* [Dataset entries]

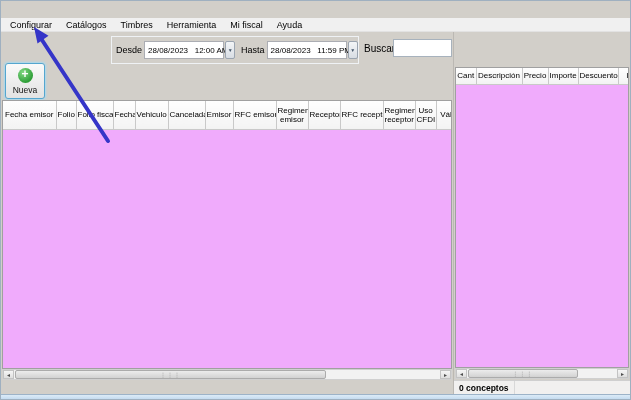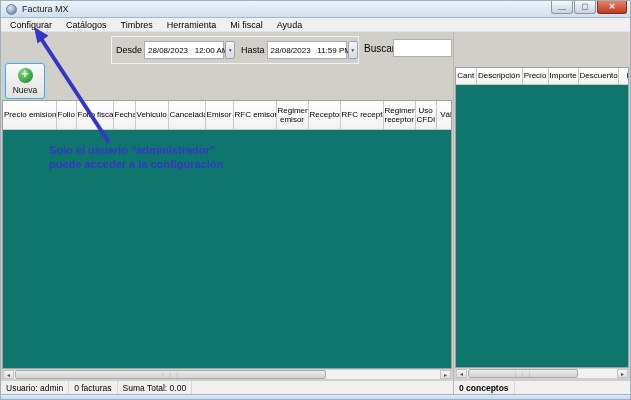--- a/index.html
+++ b/index.html
@@ -101,21 +101,6 @@
 
 <div class="window">
 
-  <div class="titlebar">
-    <span class="app-icon"></span>
-    <span class="title-text">Factura MX</span>
-    <div class="win-controls">
-      <div class="win-btn min">
-          <span>—</span>
-        </div>
-      <div class="win-btn max">
-          <span>▢</span>
-        </div>
-      <div class="win-btn close">
-          <span>✕</span>
-        </div>
-    </div>
-  </div>
 
   <div class="menubar">
     <span class="menu-item">Configurar</span>

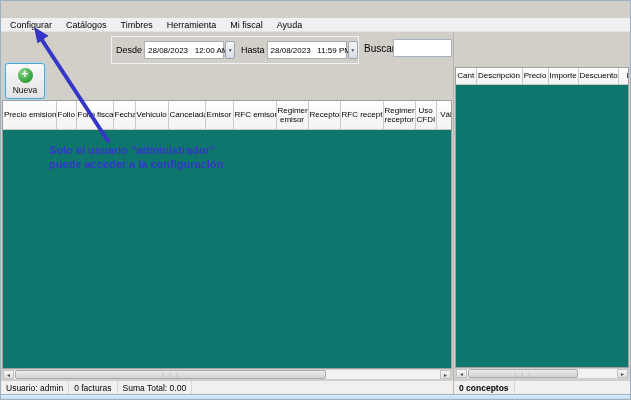--- a/index.html
+++ b/index.html
@@ -55,7 +55,7 @@
     font-size:9px;padding:0 2px;font-family:"Liberation Sans",sans-serif;background:#fff;}
 
   
-  .grid{position:absolute;background:#0f766e;border:1px solid #a0a0a0;overflow:hidden;}
+  .grid{position:absolute;background:#f0abfc;border:1px solid #a0a0a0;overflow:hidden;}
   .grid-left{left:1px;top:99px;width:450px;height:269px;}
   .grid-right{left:454px;top:66px;width:174px;height:301px;}
   table{border-collapse:collapse;table-layout:fixed;}

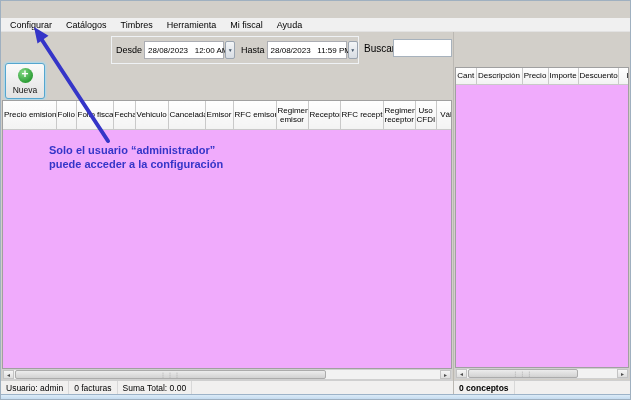--- a/index.html
+++ b/index.html
@@ -154,7 +154,7 @@
       </colgroup>
       <tbody>
           <tr>
-        <th>Precio emision</th>
+        <th>Fecha emisor</th>
         <th>Folio</th>
         <th>Folio fiscal</th>
         <th>Fecha</th>

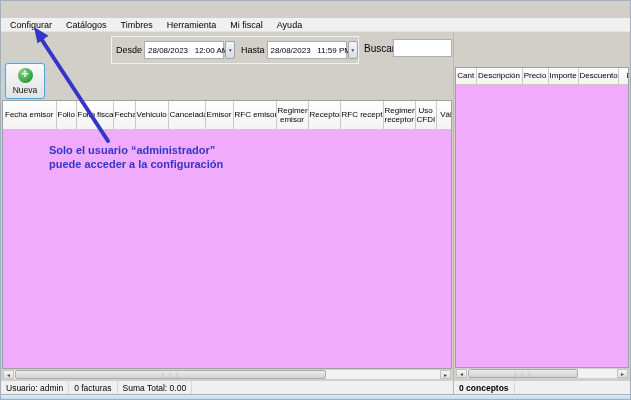--- a/index.html
+++ b/index.html
@@ -228,10 +228,6 @@
     <line x1="107" y1="140" x2="41" y2="39" stroke="var(--annotation-blue)" stroke-width="4" stroke-linecap="round"></line>
     <polygon points="33,26 47.5,34.8 36.5,42.5" fill="var(--annotation-blue)"></polygon>
   </svg>
-  <div class="annotation-text">
-    <div>Solo el usuario “administrador”</div>
-    <div>puede acceder a la configuración</div>
-  </div>
 
 </div>
 

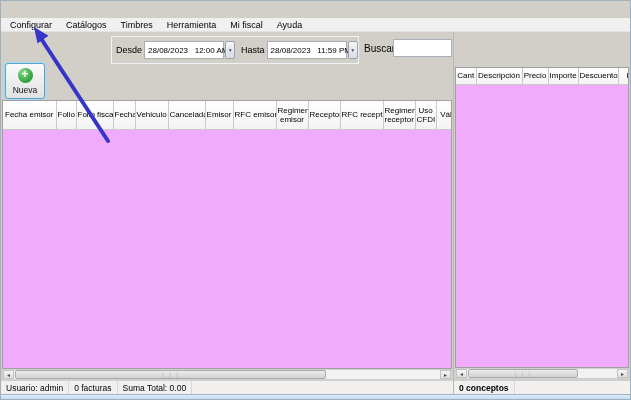--- a/index.html
+++ b/index.html
@@ -211,11 +211,6 @@
     <div class="hs-arrow">▸</div>
   </div>
 
-  <div class="statusbar sb-left">
-    <span class="sb-section">Usuario: admin</span>
-    <span class="sb-section">0 facturas</span>
-    <span class="sb-section">Suma Total: 0.00</span>
-  </div>
   <div class="statusbar sb-right">
     <span class="sb-section">0 conceptos</span>
   </div>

* [Task to complete] Track down all lines above with the string "border" and copy them.

* [Answer area]
-  .grid{position:absolute;background:#0f766e;border:1px solid #a0a0a0;overflow:hidden;}
+  .grid{position:absolute;background:#f0abfc;border:1px solid #a0a0a0;overflow:hidden;}
   table{border-collapse:collapse;table-layout:fixed;}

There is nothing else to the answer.